Станислав Леопольдович подмигнул ей, потом с тревогой взглянул на Аида.
- Вы постарайтесь, Аид Александрович, отнестись ко всему этому просто. Иначе… иначе с ума можно сойти, чего, собственно, и боятся в Элизиуме, даже на Атлантиде. Потому-то меня и преследуют как тень-нон-грата. Я слишком много напозволял себе.
- Вас могут схватить?
- Меня - не могут. Тень мою могут. Когда я сплю. Но я сплю теперь при полном свете и таким образом постоянно держу мою тень возле себя.
- А если отключат свет?
- Dum vivimus, vivamus![10 ] - провозгласил Станислав Леопольдович. - Кроме того, даже днем на минутку может случиться недостаток света… Будем надеяться, что они за этим не уследят.
- Но предположим, они схватят Вашу тень - и что тогда?

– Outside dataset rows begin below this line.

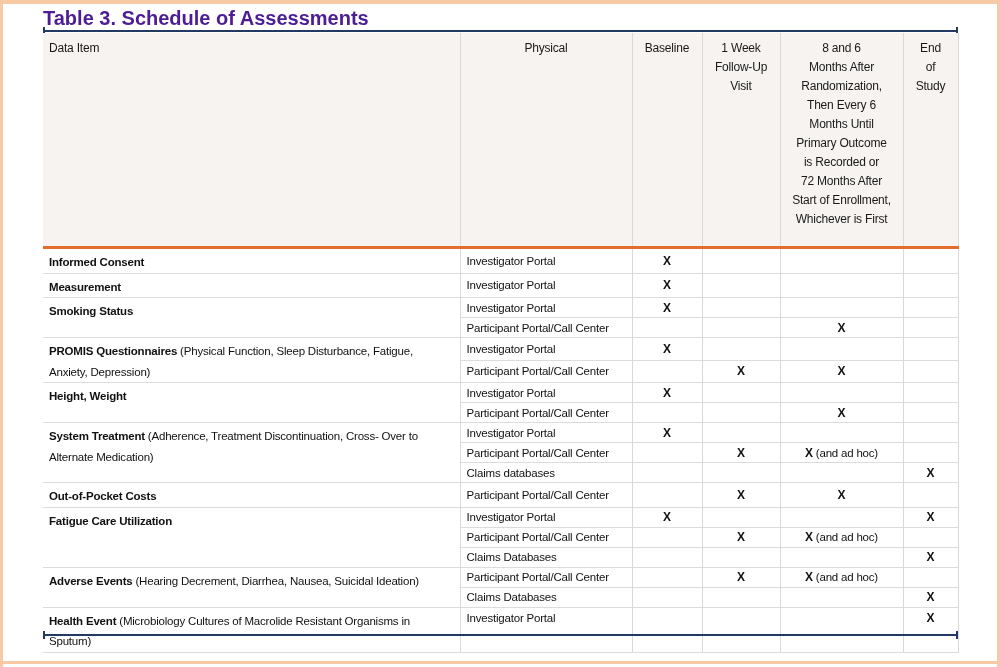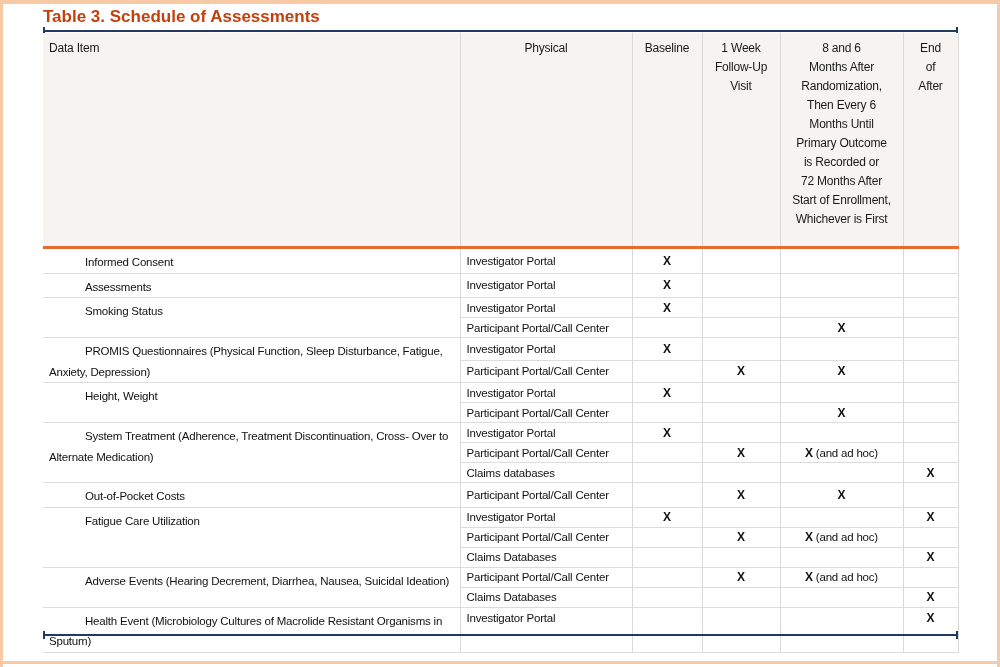--- a/index.html
+++ b/index.html
@@ -16,8 +16,8 @@
   .edge-bottom { left:0; top:661px; width:1000px; height:3px; }
 
   .title {
-    position:absolute; left:43px; top:7px; font-size:17px; font-weight:bold;
-    color:#c2410c; letter-spacing:0;
+    position:absolute; left:43px; top:7px; font-size:20px; font-weight:bold;
+    color:#4c1d95; letter-spacing:0;
   }
   
   .rule { position:absolute; height:2px; background:#223a63; }

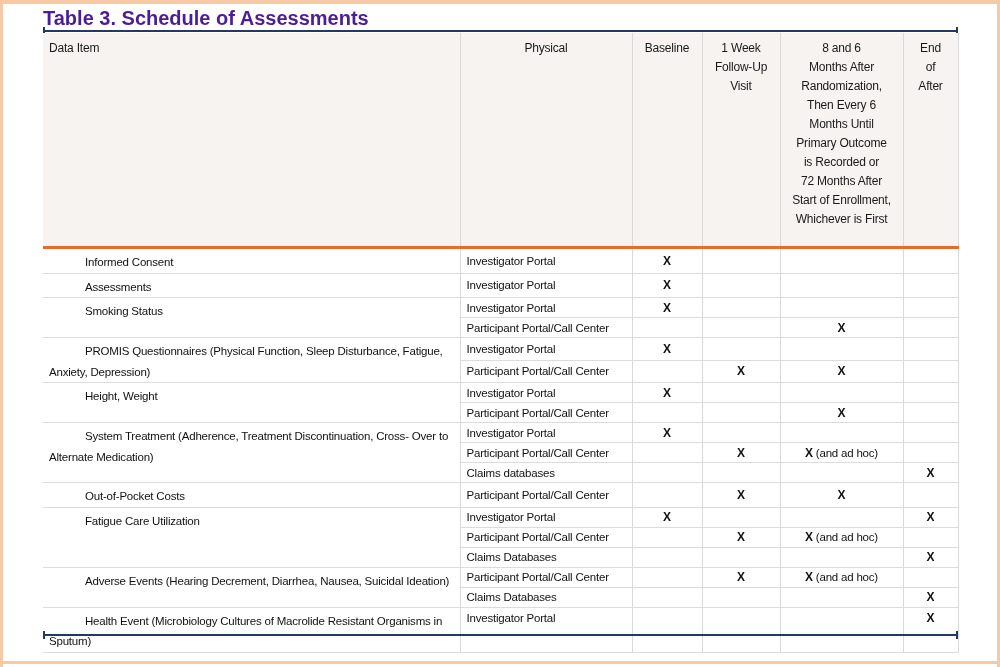--- a/index.html
+++ b/index.html
@@ -91,7 +91,7 @@
 Whichever is First</td>
         <td>End
 of
-After</td>
+Study</td>
       </tr>
     <tr>
           <td class="item-cell" rowspan="1"><span class="item-bold">Informed Consent</span></td>

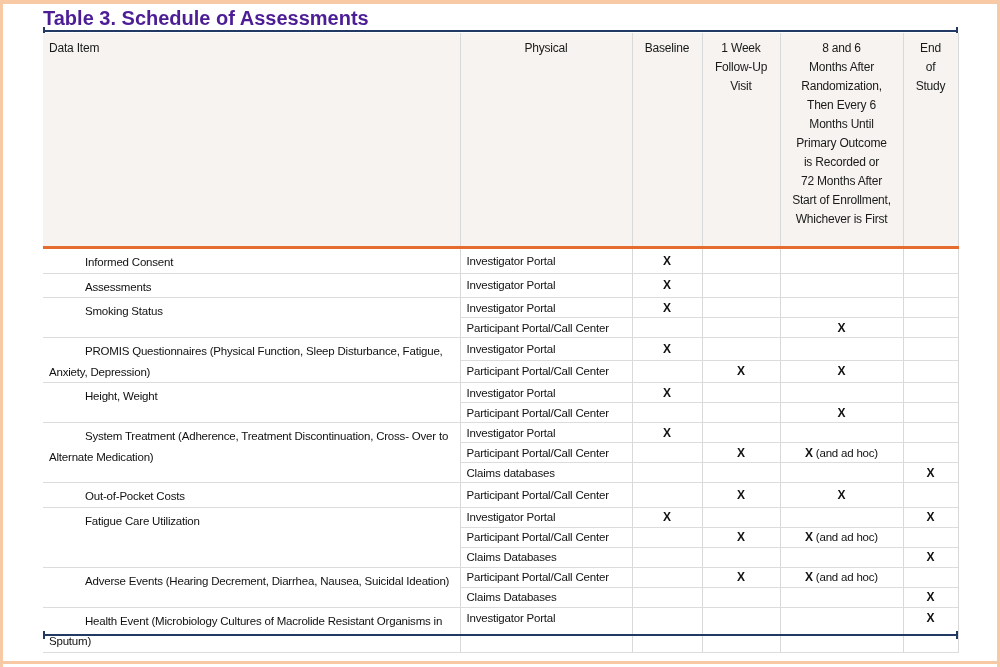--- a/index.html
+++ b/index.html
@@ -41,7 +41,7 @@
   }
   .sched tr.hdr td.item-cell { text-align:left; }
   .sched td.item-cell { vertical-align:top; padding-top:3px; line-height:20.5px; }
-  .item-bold { font-weight:normal;margin-left:36px; }
+  .item-bold { font-weight:bold; }
   .sched td.source-cell { height:19px; vertical-align:middle; }
   .sched td.mark-cell { height:19px; text-align:center; vertical-align:middle; }
   .mark { font-weight:bold; font-size:12px; }

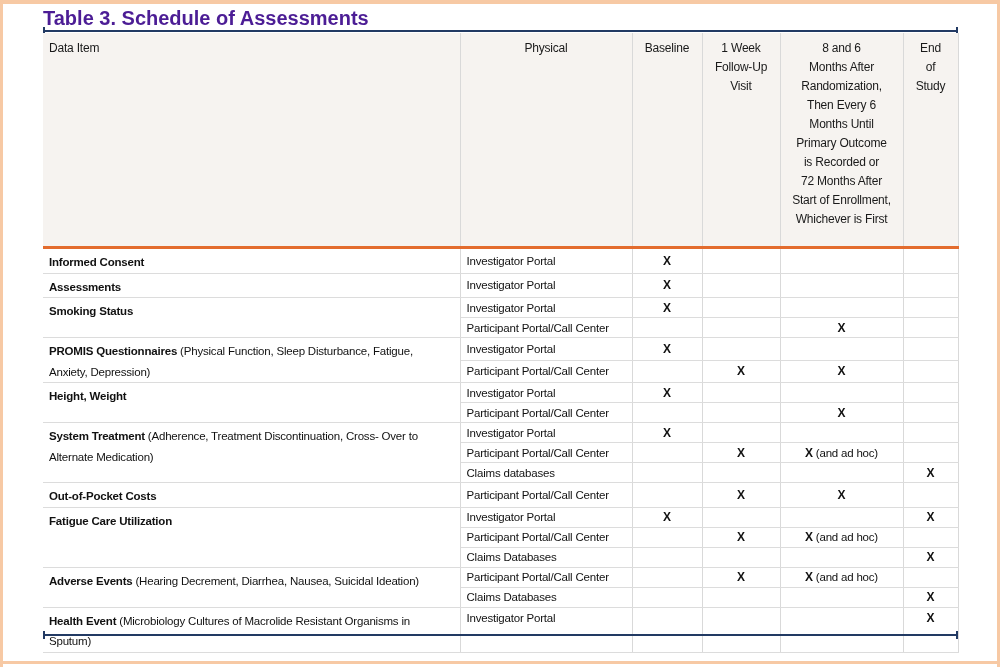--- a/index.html
+++ b/index.html
@@ -102,7 +102,7 @@
           <td class="mark-cell"></td>
         </tr>
         <tr>
-          <td class="item-cell" rowspan="1"><span class="item-bold">Assessments</span></td>
+          <td class="item-cell" rowspan="1"><span class="item-bold">Measurement</span></td>
           <td class="source-cell">Investigator Portal</td>
           <td class="mark-cell"><span class="mark">X</span></td>
           <td class="mark-cell"></td>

- Я просто не проснусь больше, - спокойно прозвучало в ответ. - Но теперь это уже не страшно: сведения в надежных руках. И будут дальше распространяться - через надежные руки. Через Ваши, например.
- Да уж, - мрачно откликнулся Аид. - Более надежных рук нет. Особенно при моей теперешней репутации. Я ведь тоже, видите ли, в некотором смысле нон-грата… психиатр-нон-грата.
- Вы об этой передаче?
- Да нет, тут до передачи хватало. Пришлось на минуточку с ума сойти - и… понравилось, представьте себе. На палочке верхом по Садовому скакал - от погони уходил, королевских почестей требовал… в качестве Фридриха II, Великого!
- Почему именно Фридриха II? Случайно?
- А что?
- Да нет, ничего. Просто я жил в те времена. И Эмма Ивановна вот… жила. Тогда, правда, никому из нас - ни ей, ни мне - не приходилось бывать при дворе, но короля все очень любили. Сына его не любили - потом, после смерти Фридриха Великого.
- А меня так один мой знакомый назвал… странное существо. Впрочем, это уже глупая история.
Отчего-то замолчавшая незадолго до окончания разговора Эмма Ивановна вдруг вскрикнула.
- Что с тобой?
- Магистр, - совсем беззвучно сказала она, - у твоих ног две тени!
- Молчи,- ответил он ей глазами, - я вижу.